ワイルド・スピード SKY MISSION
事前知識なしでなんとなく見に行ったんですけど、ポカーンでしたよ。ムキムキのスキンヘッドが主要キャラで三人くらい出てくるし。でも見終わった後の全能感すごいの。知らなかったけど、車って空飛ぶんだなって。ラストも少し切なくていい感じに終わる。その後いろいろエピソード知って、締めのシーンのどことなく寂しい感じを理解するなど。ほんと不思議な映画でした。
美術館を手玉にとった男
マーク・ランディスは絵画の贋作を制作しては、せっせと美術館に寄贈した米国一有名な贋作者。すごく面白かったので、感想は別に書こうかな。書かないかもな。ランディスへの取材が始まってから事態に進展があって、作中ではその展開も追うことになります。彼を追うあまり学芸員を解雇されてしまうレイニンガーとの成り行きなど、ドキュメンタリーと思えないスリリングさがありました。
その他
絵画の返還を求める現代と、ウィーンでの家族との日々とその離別という過去の時間軸が交互に描かれ、物語の二重奏が終盤のピークへ向けて高まっていくなど、ストーリーの構成がきれいな映画でした。
http://dvd.paramount.jp/terminator/
キャメロン監督のターミネーターはイエス誕生の物語を本歌取りにしてるんですって。ジョン・コナーはずっと人類の救世主って呼ばれてたし、機械の反乱は審判の日。赤子の命を狙うのはヘロデ王の兵士たちという具合。ジェニシスはどうかっていうと、ターミネーター1を本歌取りしたっていうね。ターミネーター1みずからが古典になったんですね。

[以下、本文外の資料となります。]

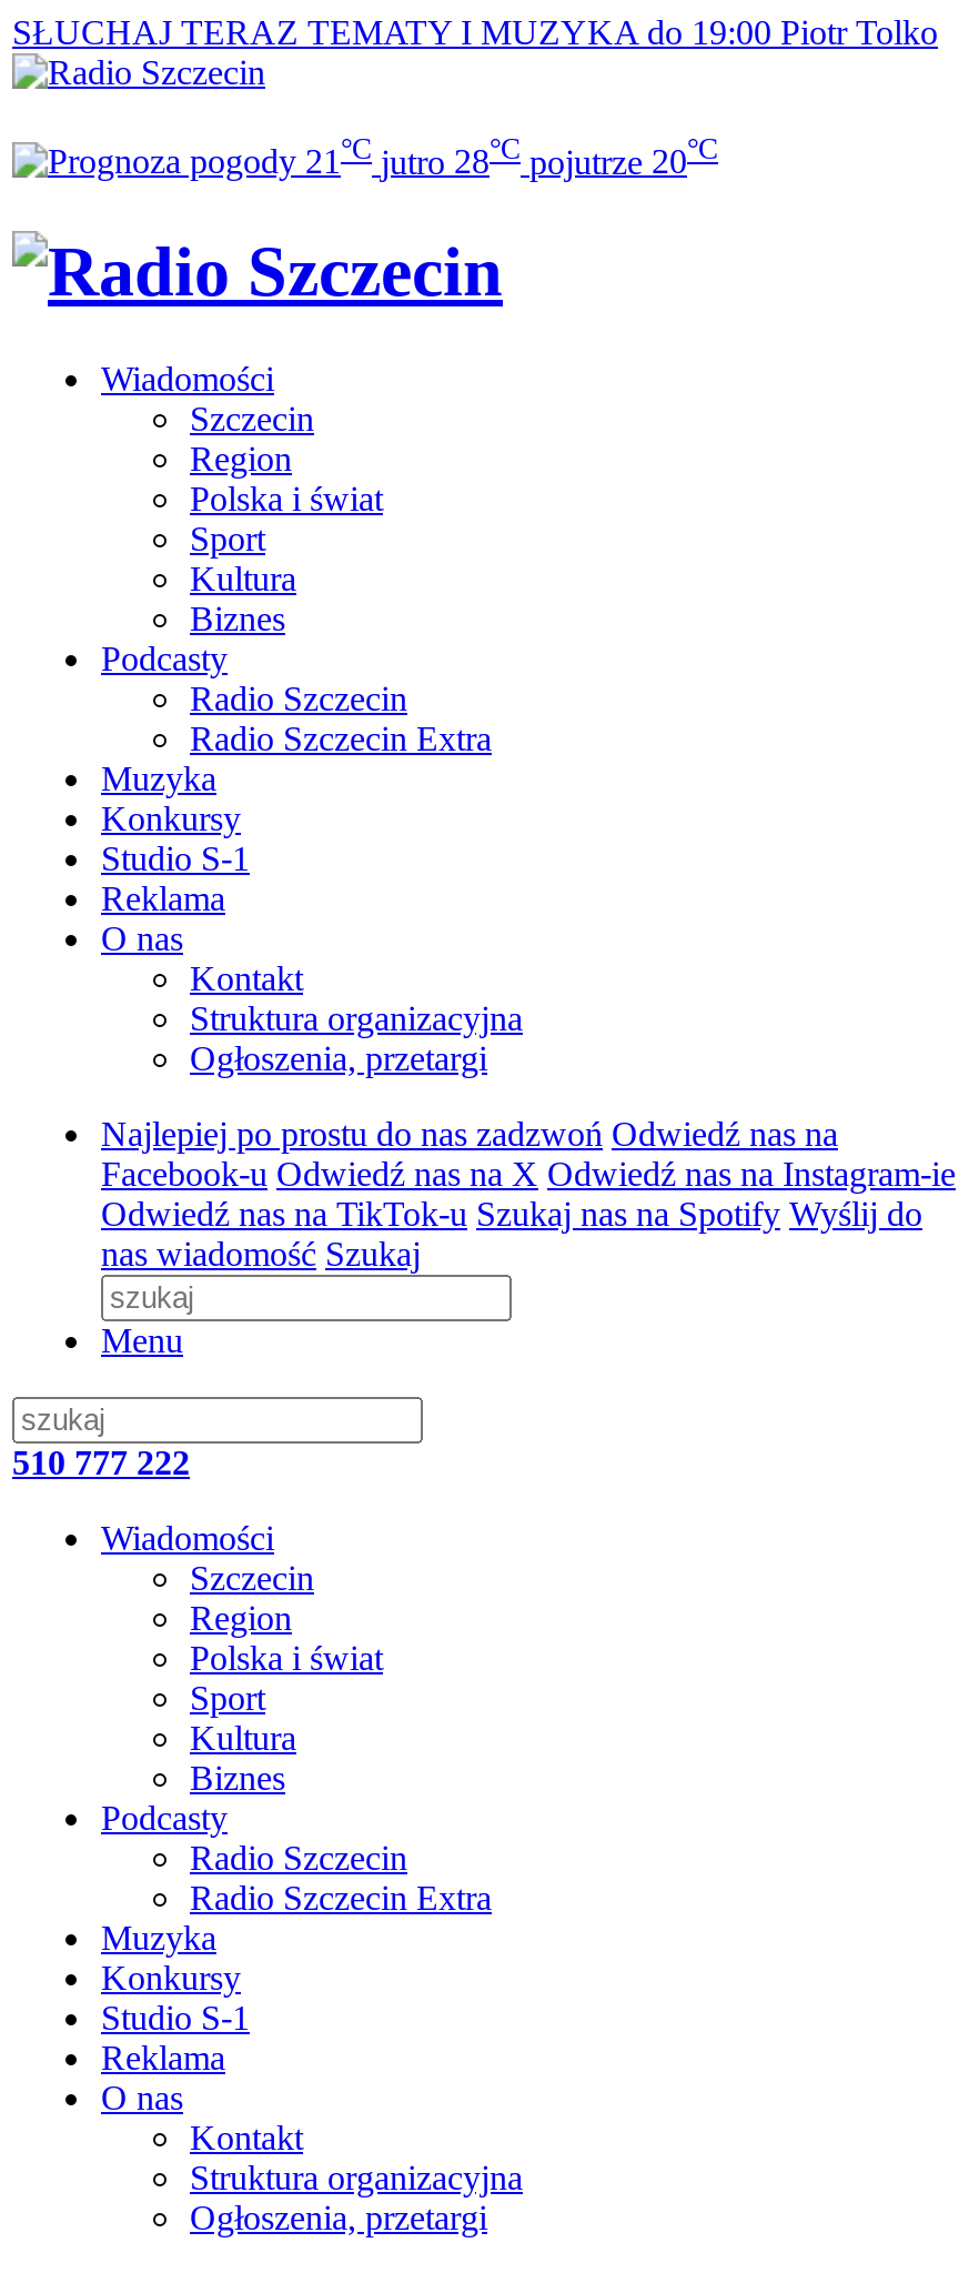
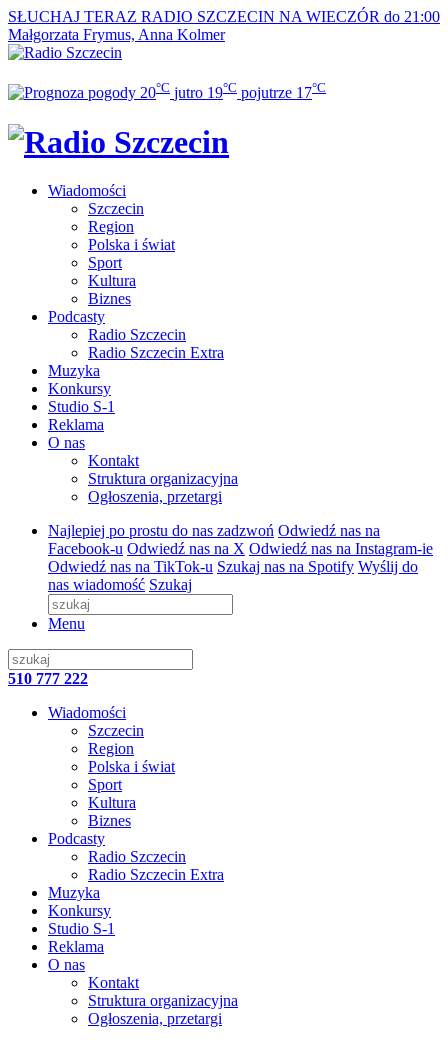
[12,13,938,51] SŁUCHAJ TERAZ TEMATY I MUZYKA do 19:00 Piotr Tolko -> [8,8,440,43] SŁUCHAJ TERAZ RADIO SZCZECIN NA WIECZÓR do 21:00 | Małgorzata Frymus, Anna Kolmer
[305,133,718,181] 21°C jutro 28°C pojutrze 20°C -> [140,80,326,101] 20°C jutro 19°C pojutrze 17°C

うまいこと言った。
他の惑星としながら、明らかに描かれているのは私たち自身。ドン・ルマータのシニカルな眼差しが、じょじょに未開の人々の狂気にのまれていく展開も、引き込まれるところ。
しばしば登場人物がカメラ目線なのは、メタフィクションを思わせてるのだろうか。調査団のカメラとも考えられそうで、構造的に謎を残しているのも、もう一回見たいと思わせるポイントだ。けして途中で寝たからではない。そういえば前述の映画好きの知人が、おりにふれて話す、三回も見た難解な映画「惑星ソラリス」の感想を「寝た」以上に語ってくれないのも、どこか秘密主義めいているのである。